▶ [Work required] Give back every record exactly, images excluded.

====== Information supplied

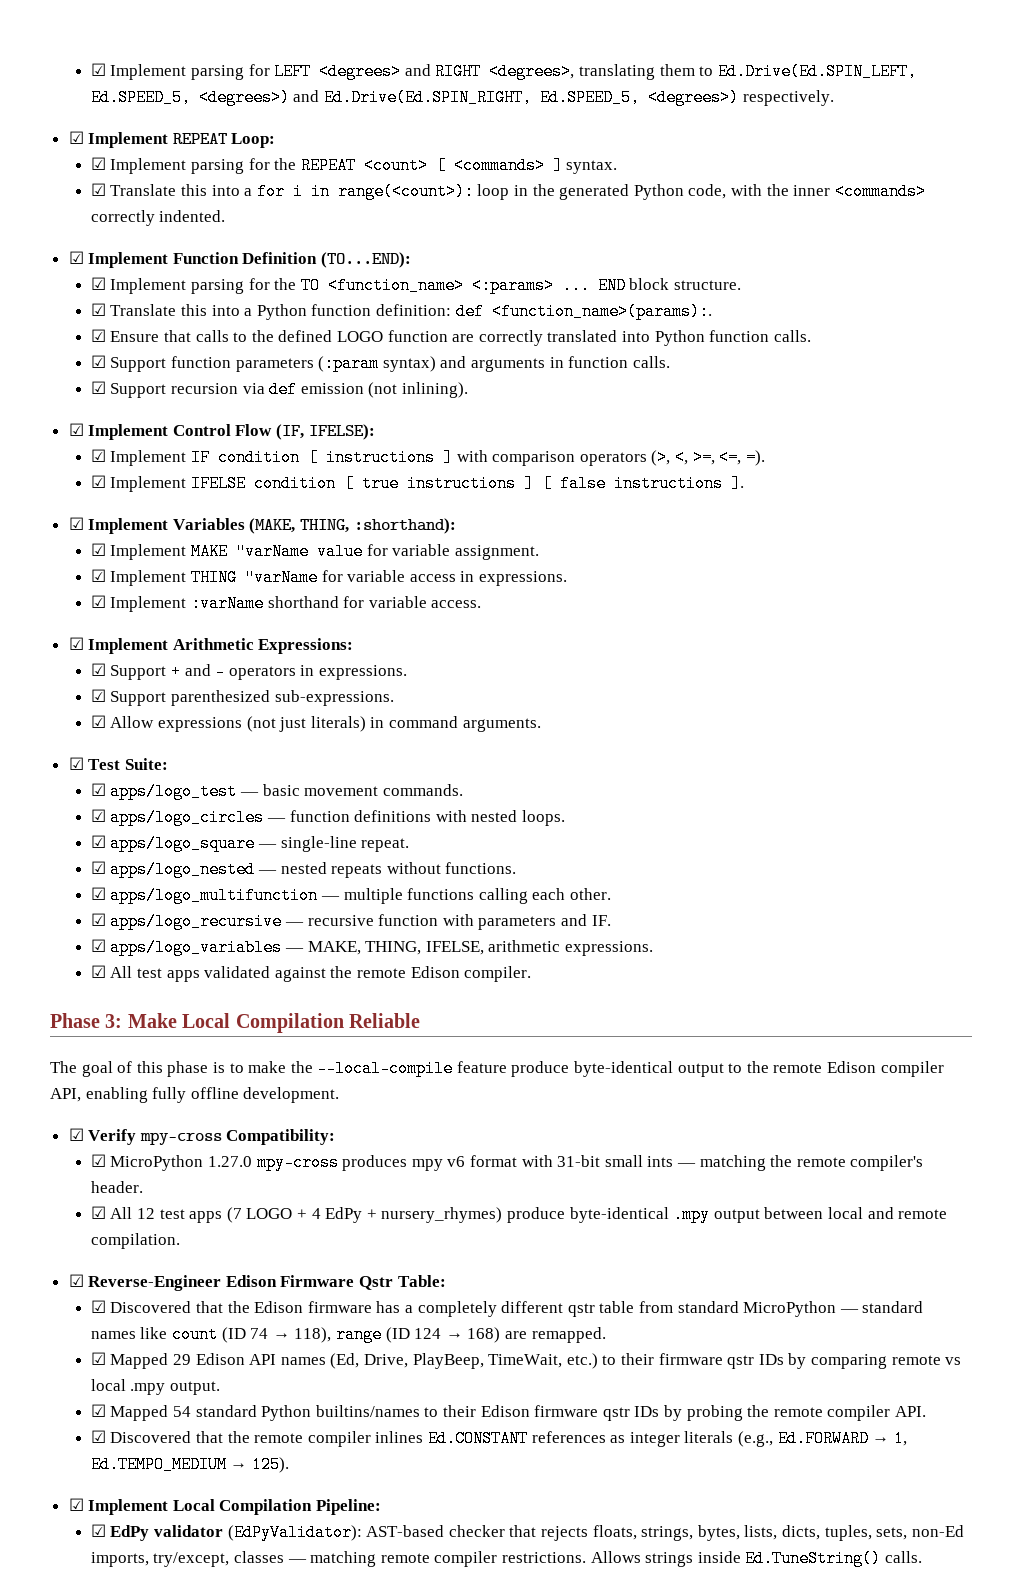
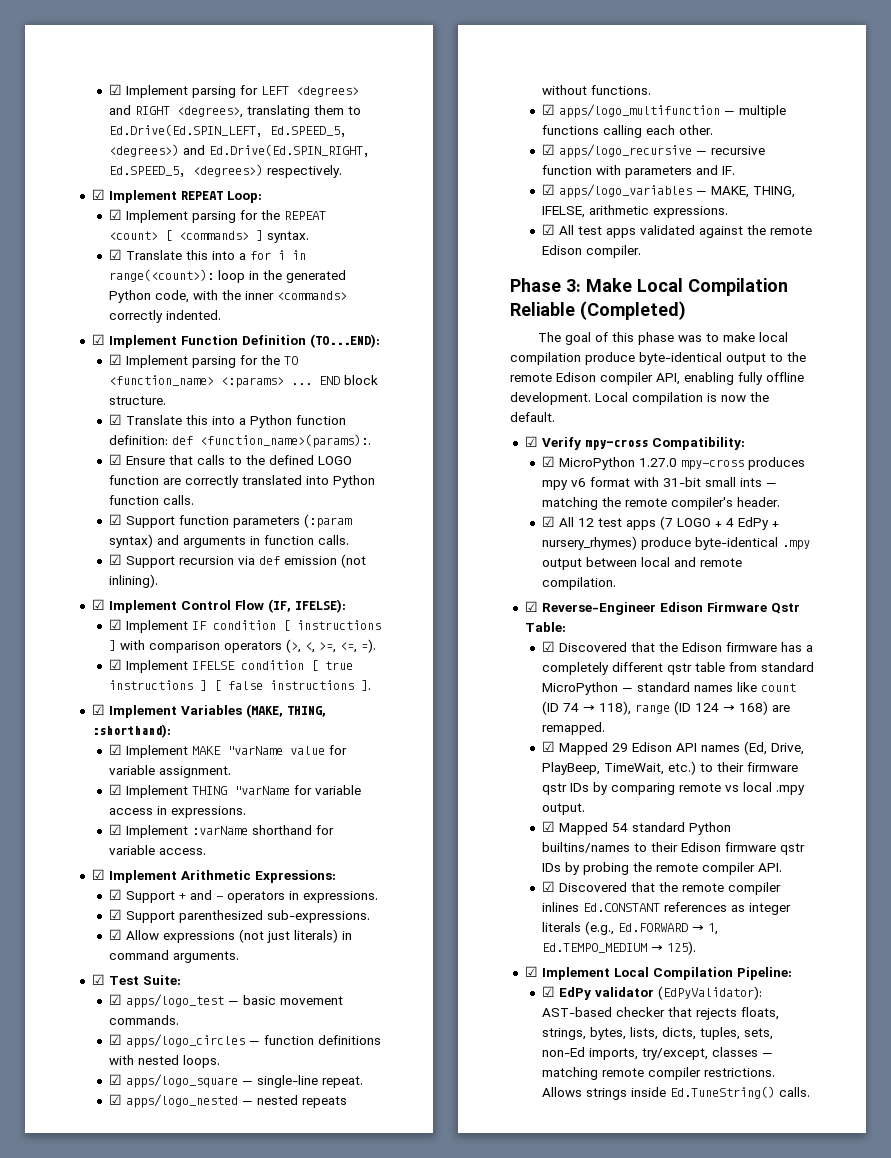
- Phase 3: Make Local Compilation Reliable
+ Phase 3: Make Local Compilation Reliable (Completed)
- The goal of this phase is to make the --local-compile feature produce byte-identical output to the remote Edison compiler API, enabling fully offline development.
+ The goal of this phase was to make local compilation produce byte-identical output to the remote Edison compiler API, enabling fully offline development. Local compilation is now the default.

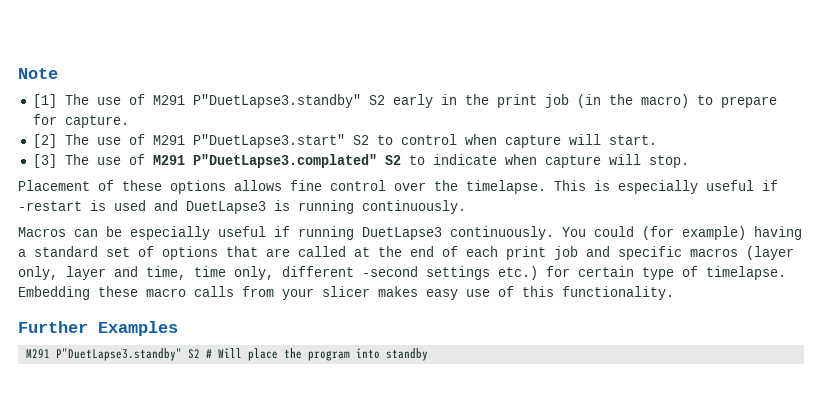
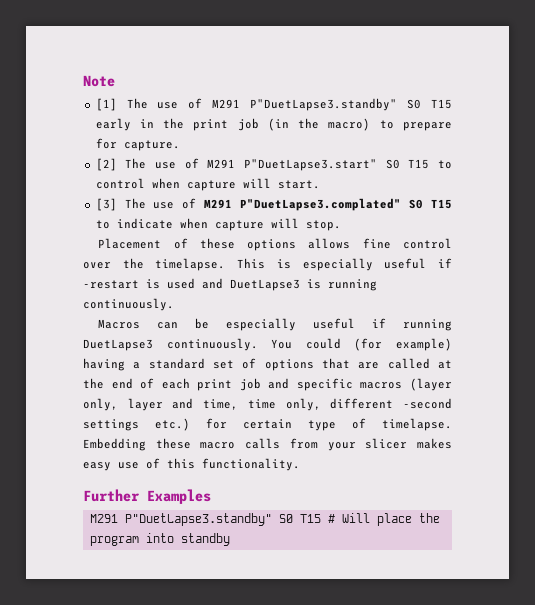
- [1] The use of M291 P"DuetLapse3.standby" S2 early in the print job (in the macro) to prepare for capture.
+ [1] The use of M291 P"DuetLapse3.standby" S0 T15 early in the print job (in the macro) to prepare for capture.
- [2] The use of M291 P"DuetLapse3.start" S2 to control when capture will start.
+ [2] The use of M291 P"DuetLapse3.start" S0 T15 to control when capture will start.
- [3] The use of M291 P"DuetLapse3.complated" S2 to indicate when capture will stop.
+ [3] The use of M291 P"DuetLapse3.complated" S0 T15 to indicate when capture will stop.
- M291 P"DuetLapse3.standby" S2 # Will place the program into standby
+ M291 P"DuetLapse3.standby" S0 T15 # Will place the program into standby

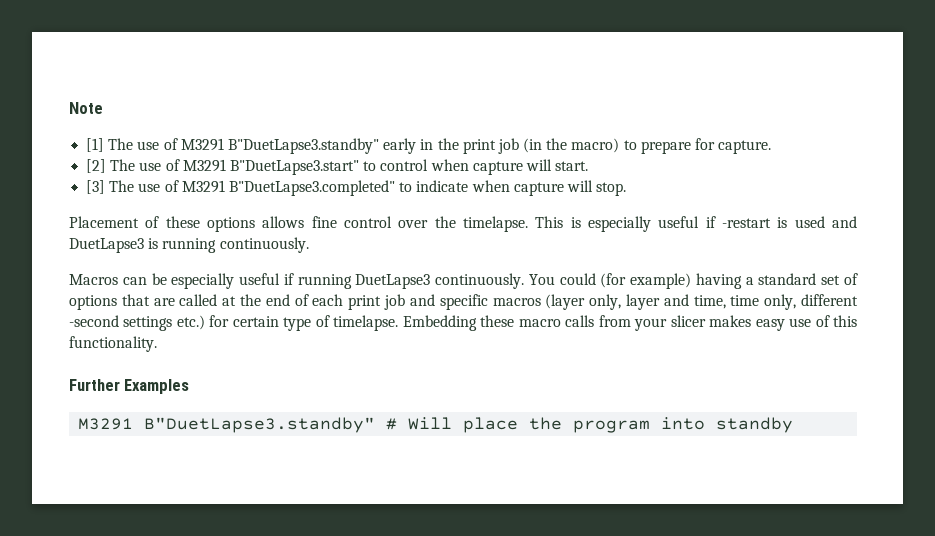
- [1] The use of M291 P"DuetLapse3.standby" S0 T15 early in the print job (in the macro) to prepare for capture.
+ [1] The use of M3291 B"DuetLapse3.standby" early in the print job (in the macro) to prepare for capture.
- [2] The use of M291 P"DuetLapse3.start" S0 T15 to control when capture will start.
+ [2] The use of M3291 B"DuetLapse3.start" to control when capture will start.
- [3] The use of M291 P"DuetLapse3.complated" S0 T15 to indicate when capture will stop.
+ [3] The use of M3291 B"DuetLapse3.completed" to indicate when capture will stop.
- M291 P"DuetLapse3.standby" S0 T15 # Will place the program into standby
+ M3291 B"DuetLapse3.standby" # Will place the program into standby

============

▶ [Worked solution]
- Phase 3: Make Local Compilation Reliable
+ Phase 3: Make Local Compilation Reliable (Completed)
- The goal of this phase is to make the --local-compile feature produce byte-identical output to the remote Edison compiler API, enabling fully offline development.
+ The goal of this phase was to make local compilation produce byte-identical output to the remote Edison compiler API, enabling fully offline development. Local compilation is now the default.

- [1] The use of M291 P"DuetLapse3.standby" S2 early in the print job (in the macro) to prepare for capture.
+ [1] The use of M291 P"DuetLapse3.standby" S0 T15 early in the print job (in the macro) to prepare for capture.
- [2] The use of M291 P"DuetLapse3.start" S2 to control when capture will start.
+ [2] The use of M291 P"DuetLapse3.start" S0 T15 to control when capture will start.
- [3] The use of M291 P"DuetLapse3.complated" S2 to indicate when capture will stop.
+ [3] The use of M291 P"DuetLapse3.complated" S0 T15 to indicate when capture will stop.
- M291 P"DuetLapse3.standby" S2 # Will place the program into standby
+ M291 P"DuetLapse3.standby" S0 T15 # Will place the program into standby

- [1] The use of M291 P"DuetLapse3.standby" S0 T15 early in the print job (in the macro) to prepare for capture.
+ [1] The use of M3291 B"DuetLapse3.standby" early in the print job (in the macro) to prepare for capture.
- [2] The use of M291 P"DuetLapse3.start" S0 T15 to control when capture will start.
+ [2] The use of M3291 B"DuetLapse3.start" to control when capture will start.
- [3] The use of M291 P"DuetLapse3.complated" S0 T15 to indicate when capture will stop.
+ [3] The use of M3291 B"DuetLapse3.completed" to indicate when capture will stop.
- M291 P"DuetLapse3.standby" S0 T15 # Will place the program into standby
+ M3291 B"DuetLapse3.standby" # Will place the program into standby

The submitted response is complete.